What needs to be done:
How many of the lines below contain the word "argument"? Only the number is wanted.

START Data for analysis

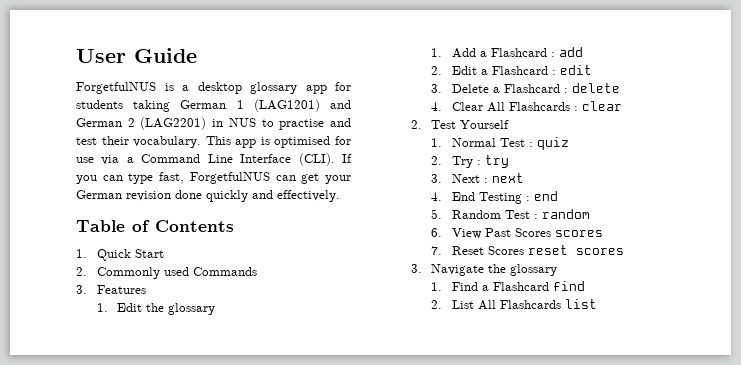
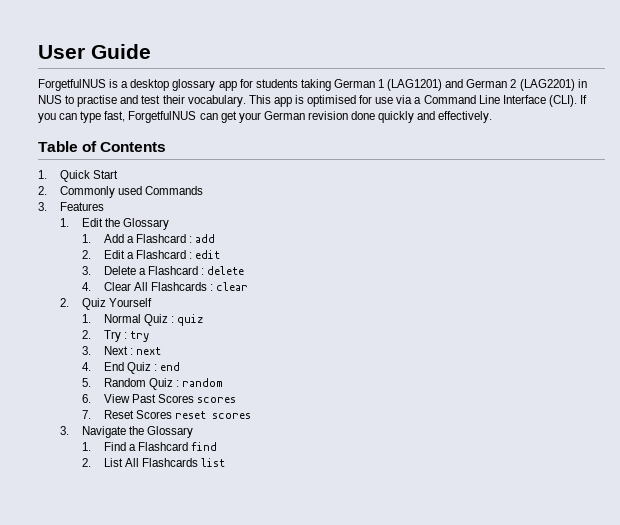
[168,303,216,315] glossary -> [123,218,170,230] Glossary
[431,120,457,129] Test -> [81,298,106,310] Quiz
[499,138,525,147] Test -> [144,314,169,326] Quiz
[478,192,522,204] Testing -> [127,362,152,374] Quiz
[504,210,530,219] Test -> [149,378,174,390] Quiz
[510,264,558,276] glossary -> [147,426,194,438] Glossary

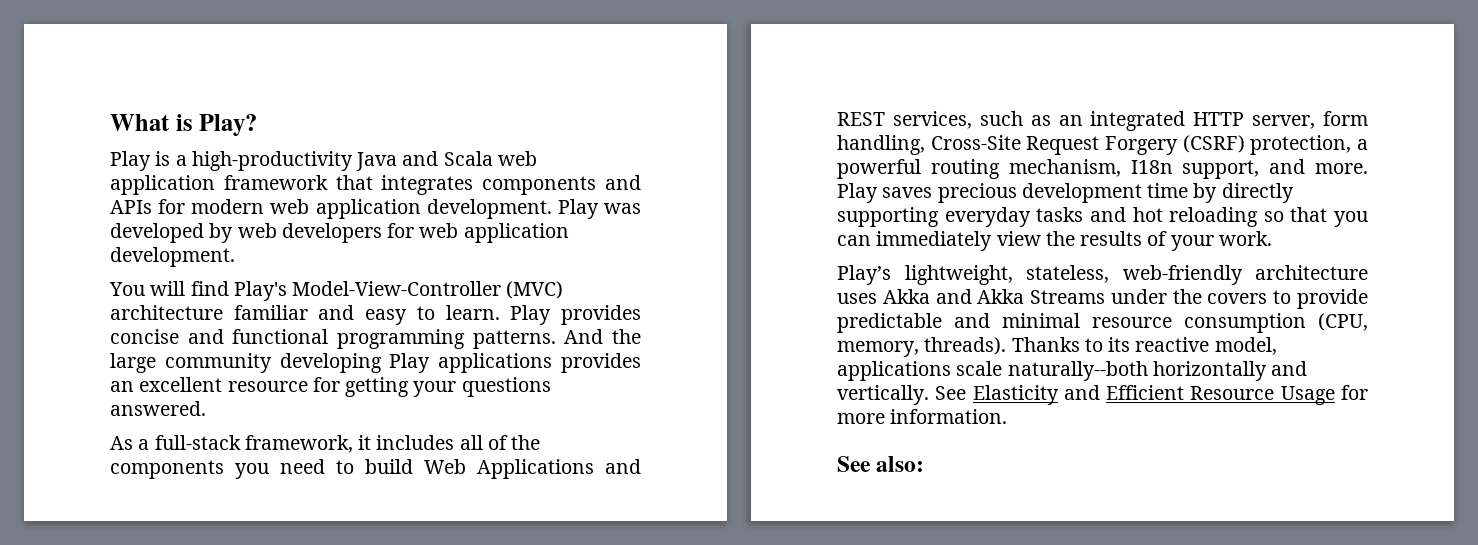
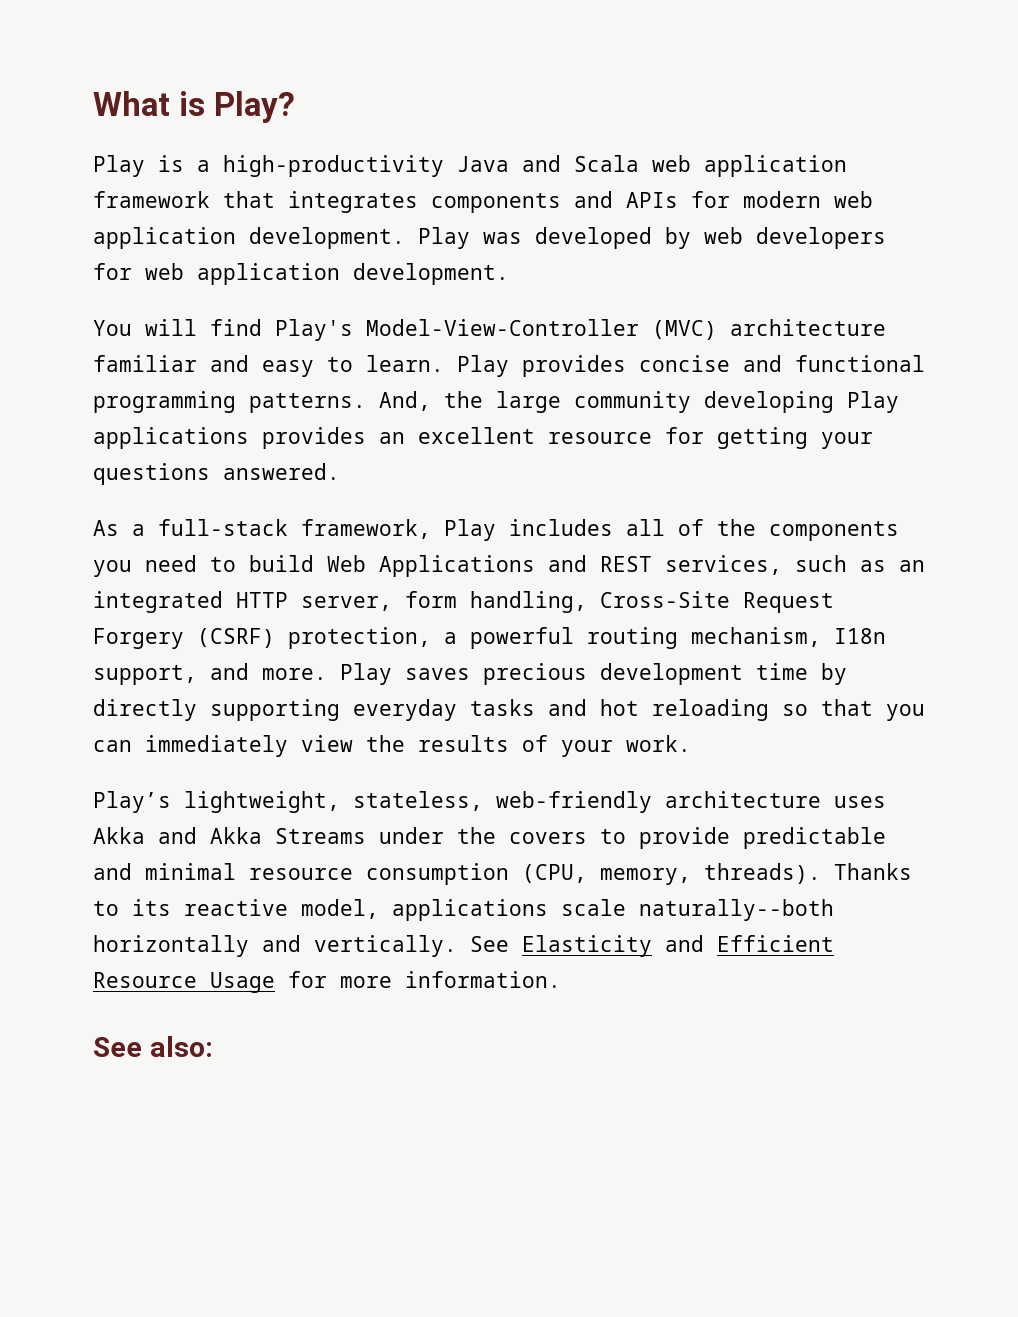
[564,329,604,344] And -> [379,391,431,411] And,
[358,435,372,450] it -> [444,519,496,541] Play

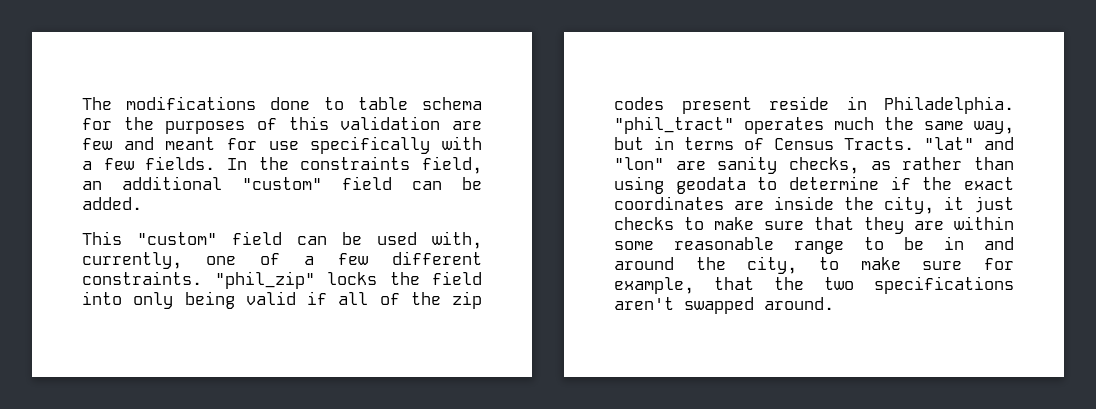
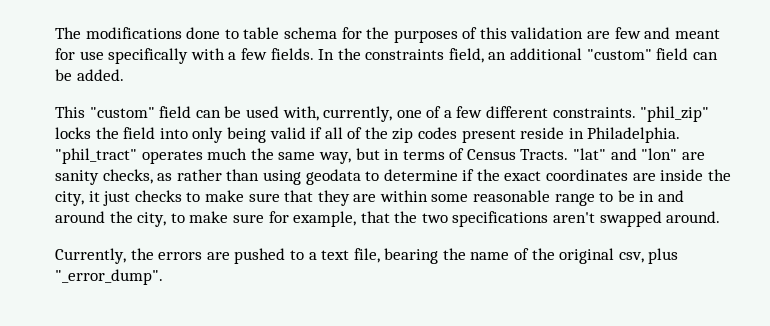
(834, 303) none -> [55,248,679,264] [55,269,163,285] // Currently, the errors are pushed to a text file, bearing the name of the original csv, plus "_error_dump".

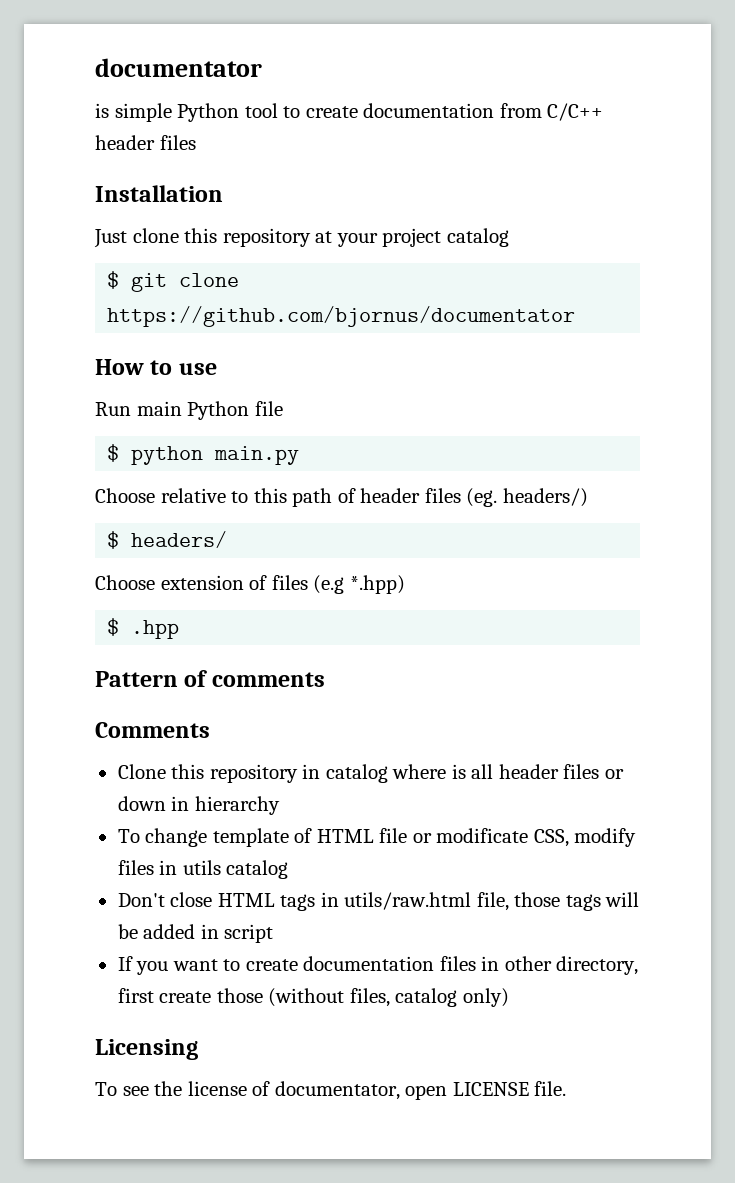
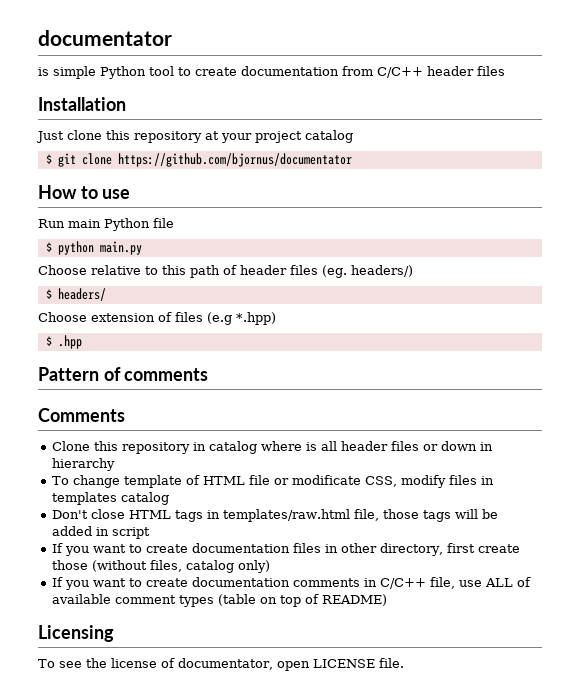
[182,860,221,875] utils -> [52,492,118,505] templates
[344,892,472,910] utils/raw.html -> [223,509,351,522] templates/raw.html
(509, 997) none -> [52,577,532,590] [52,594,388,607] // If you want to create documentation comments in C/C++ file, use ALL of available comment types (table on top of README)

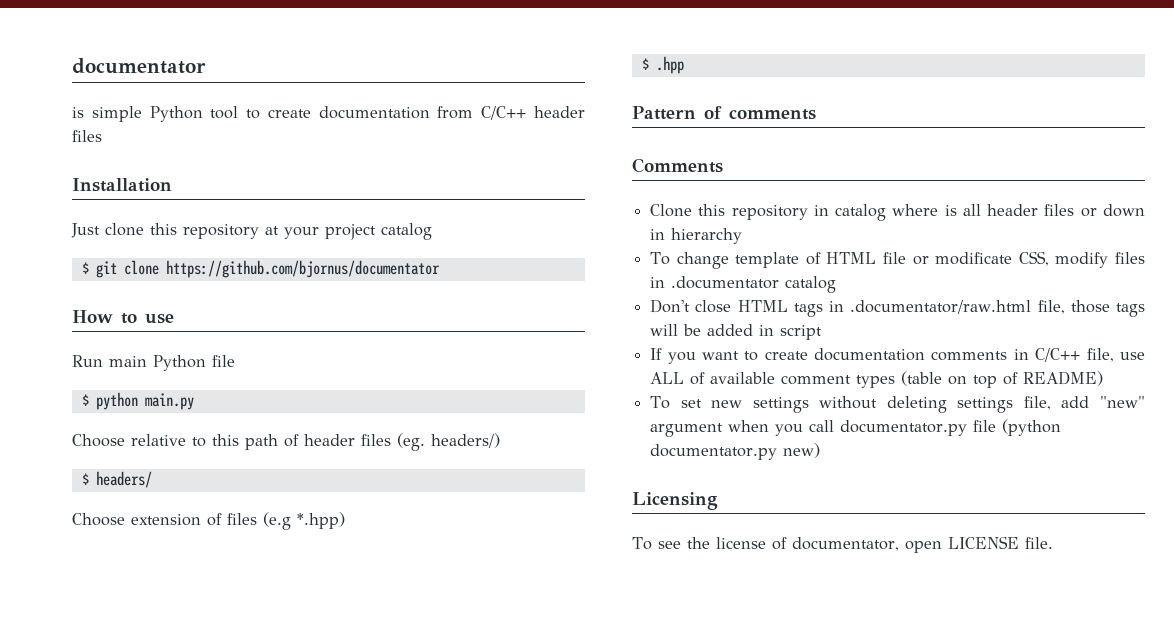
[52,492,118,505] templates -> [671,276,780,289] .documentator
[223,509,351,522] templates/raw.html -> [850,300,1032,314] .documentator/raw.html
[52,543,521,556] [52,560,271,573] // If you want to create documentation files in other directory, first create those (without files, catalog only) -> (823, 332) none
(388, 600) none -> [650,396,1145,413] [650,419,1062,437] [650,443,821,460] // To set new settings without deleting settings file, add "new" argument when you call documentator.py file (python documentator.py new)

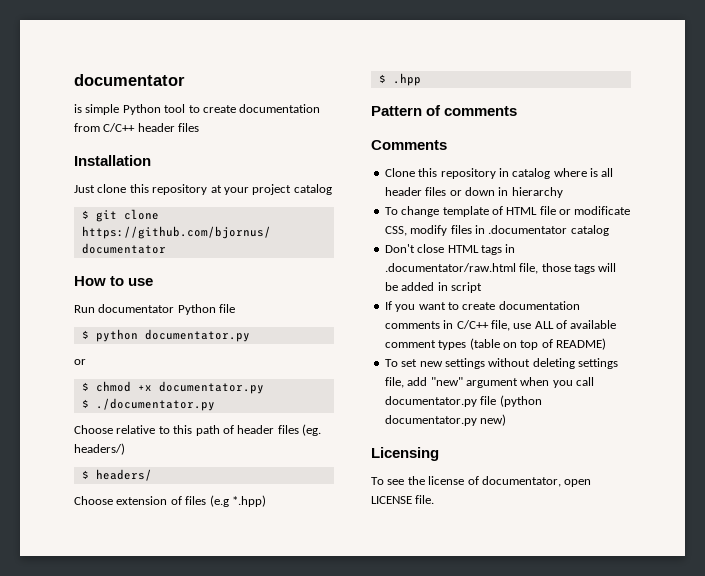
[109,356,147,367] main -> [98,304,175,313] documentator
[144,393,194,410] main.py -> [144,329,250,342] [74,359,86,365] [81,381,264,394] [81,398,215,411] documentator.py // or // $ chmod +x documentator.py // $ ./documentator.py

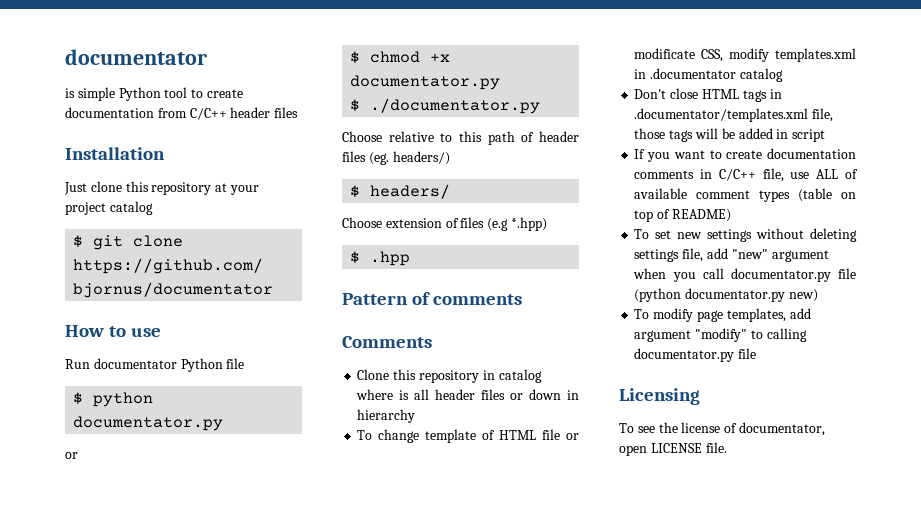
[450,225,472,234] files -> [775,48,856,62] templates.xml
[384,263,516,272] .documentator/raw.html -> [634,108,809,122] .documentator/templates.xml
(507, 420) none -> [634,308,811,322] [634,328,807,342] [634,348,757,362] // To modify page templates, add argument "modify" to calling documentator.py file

END Data for analysis

Result of this task:
2